Brasilia liegt 872 Kilometer von São Paulo und 930 Kilometer von Rio de Janeiro entfernt. Das Klima dort ist tropisch.
Brasilia ist für europäische Verhältnisse keine alte Stadt. 1891 wurde in der brasilianischen Verfassung festgeschrieben, dass eine neue Hauptstadt gebaut werden solle. 1922 fand die Grundsteinlegung statt. Immerhin liegt Brasilia im geografischen Zentrum des Landes und sollte so den föderalen Charakter repräsentieren. Von Vorteil war dabei die Entwicklung der Infrastruktur in einer quasi vergessenen Region.
Jahre vergingen
Die Umgestaltung begann erst 1956. Die nächste Eisenbahnlinie lag 125 Kilometer entfernt, die nächste brauchbare Straße 640 Kilometer entfernt. Das war ein Problem. Woher sollte man Baustahl und Bauholz problemlos bekommen? Die Materialien mussten über aus 1.200 bis 1.600 Kilometer Entfernung geholt werden. Sand und Kies gab es allerdings in Brasilia.
Der Präsidentenpalast gehörte zu den ersten Bauwerken. 1960 war dann die Hauptstadt eingeweiht. Rio de Janeiro verlor damit den Status, das politische und administrative Zentrum des föderalen Staates zu sein. Beliebt war der Umzug unter Staatsbeamten nicht. Die Regierung musste daher eine Frist festlegen. Wer nicht bis zum 7. September 1972 nach Brasilia zöge, werde entlassen.
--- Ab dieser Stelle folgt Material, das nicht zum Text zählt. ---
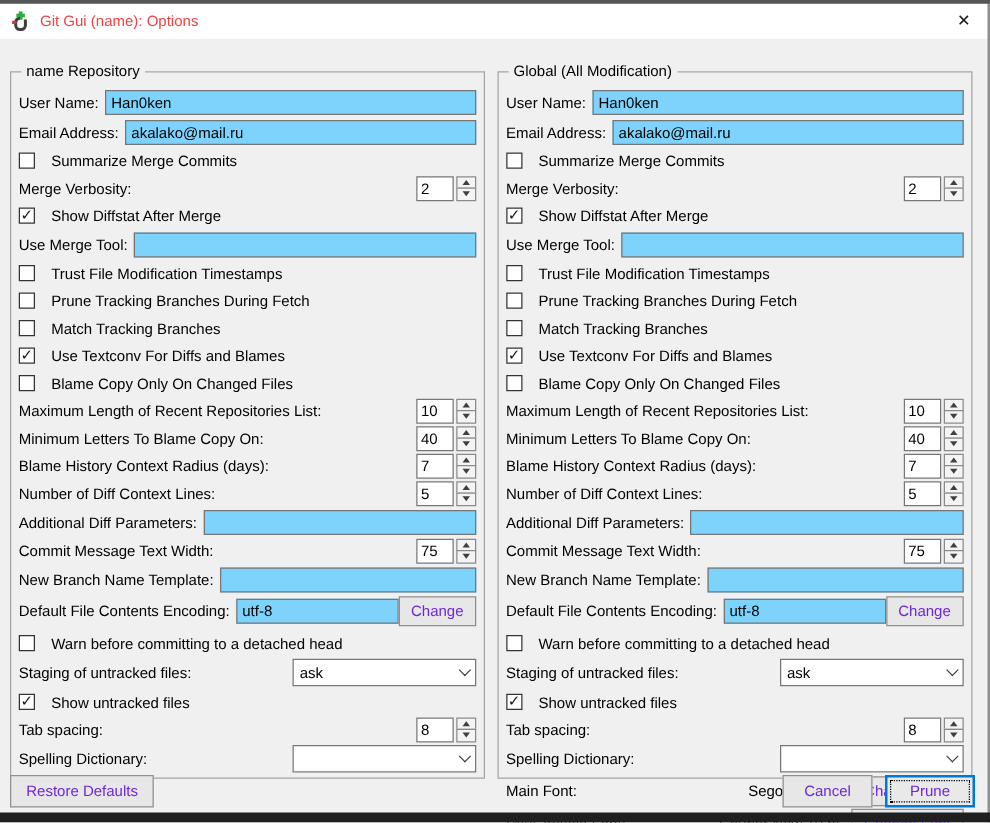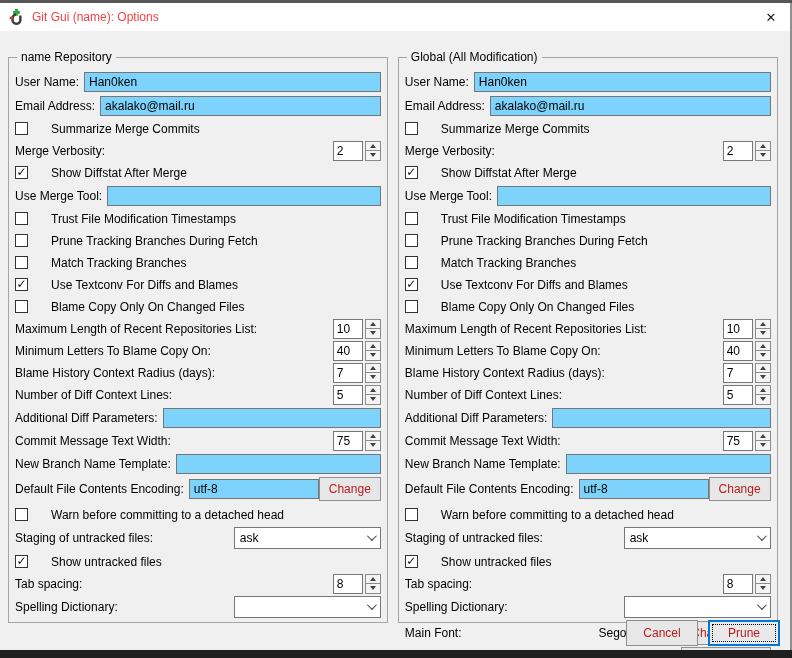--- a/index.html
+++ b/index.html
@@ -51,7 +51,7 @@
   input.entry-fixed { flex:0 0 auto; width:130px; }
 
   
-  .cb-row { gap:23px; }
+  .cb-row { gap:13px; }
   .checkbox {
     width:13px; height:13px; border:1px solid #333; background:#fff;
     display:inline-flex; align-items:center; justify-content:center; flex:0 0 auto;

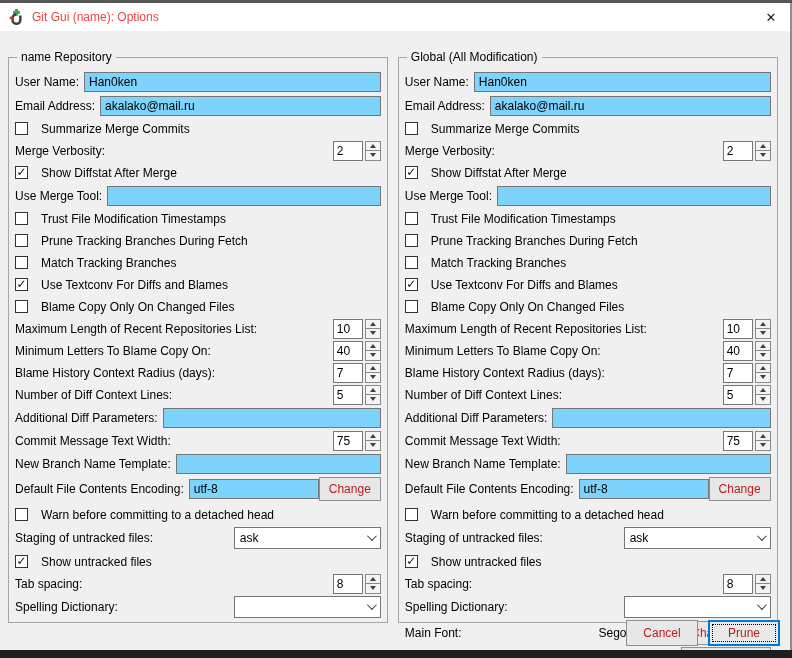--- a/index.html
+++ b/index.html
@@ -86,7 +86,7 @@
 
   
   .btn {
-    font-family:"Liberation Sans", sans-serif; font-size:12px; color:#b91c1c;
+    font-family:"Liberation Sans", sans-serif; font-size:12px; color:#6d28d9;
     background:#e7e7e7; border:1px solid #8f8f8f; height:25px; padding:0 12px; cursor:default;
     border-radius:0;
   }

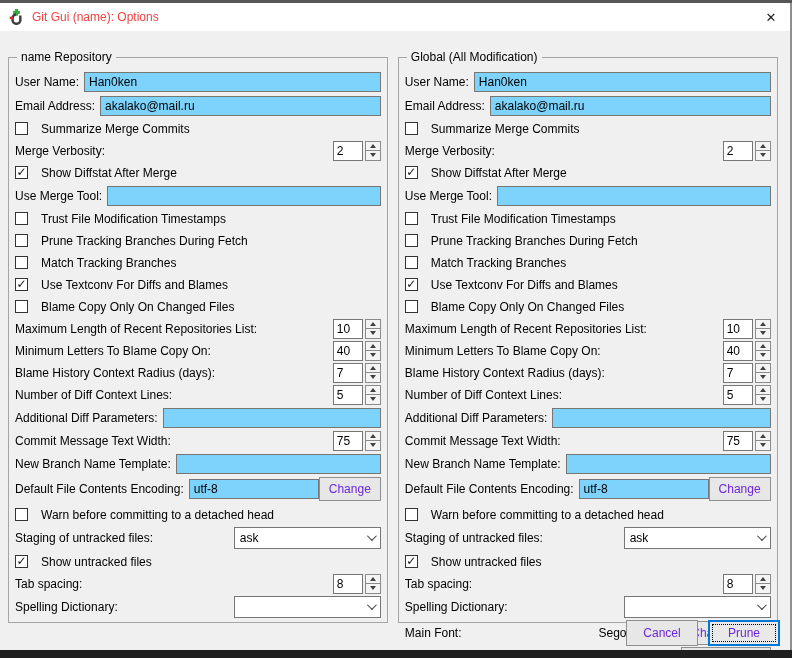--- a/index.html
+++ b/index.html
@@ -520,6 +520,7 @@
 </div>
 
 <div class="footer">
+  <button class="btn">Restore Defaults</button>
   <span class="spacer"></span>
   <button class="btn btn-cancel">Cancel</button>
   <button class="btn btn-save">Prune</button>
Den Diplomaten aus anderen Ländern wurde erklärt, sie verlören ihre Immunität, wenn sie ihre Botschaften nicht in Brasilia eröffneten.
Irrtum
Als Grundriss für die Stadt wurde die Form eines Kreuzes gewählt. Der Architekt Oscar Niemeyer war der Chef des staatlichen Bauamtes. Die öffentlichen Gebäude entwarf er. Wenn man sich die Bilder der Stadtanlage ansieht, geht man irrtümlich davon aus, dass der Umriss eines Flugzeuges geplant worden sei.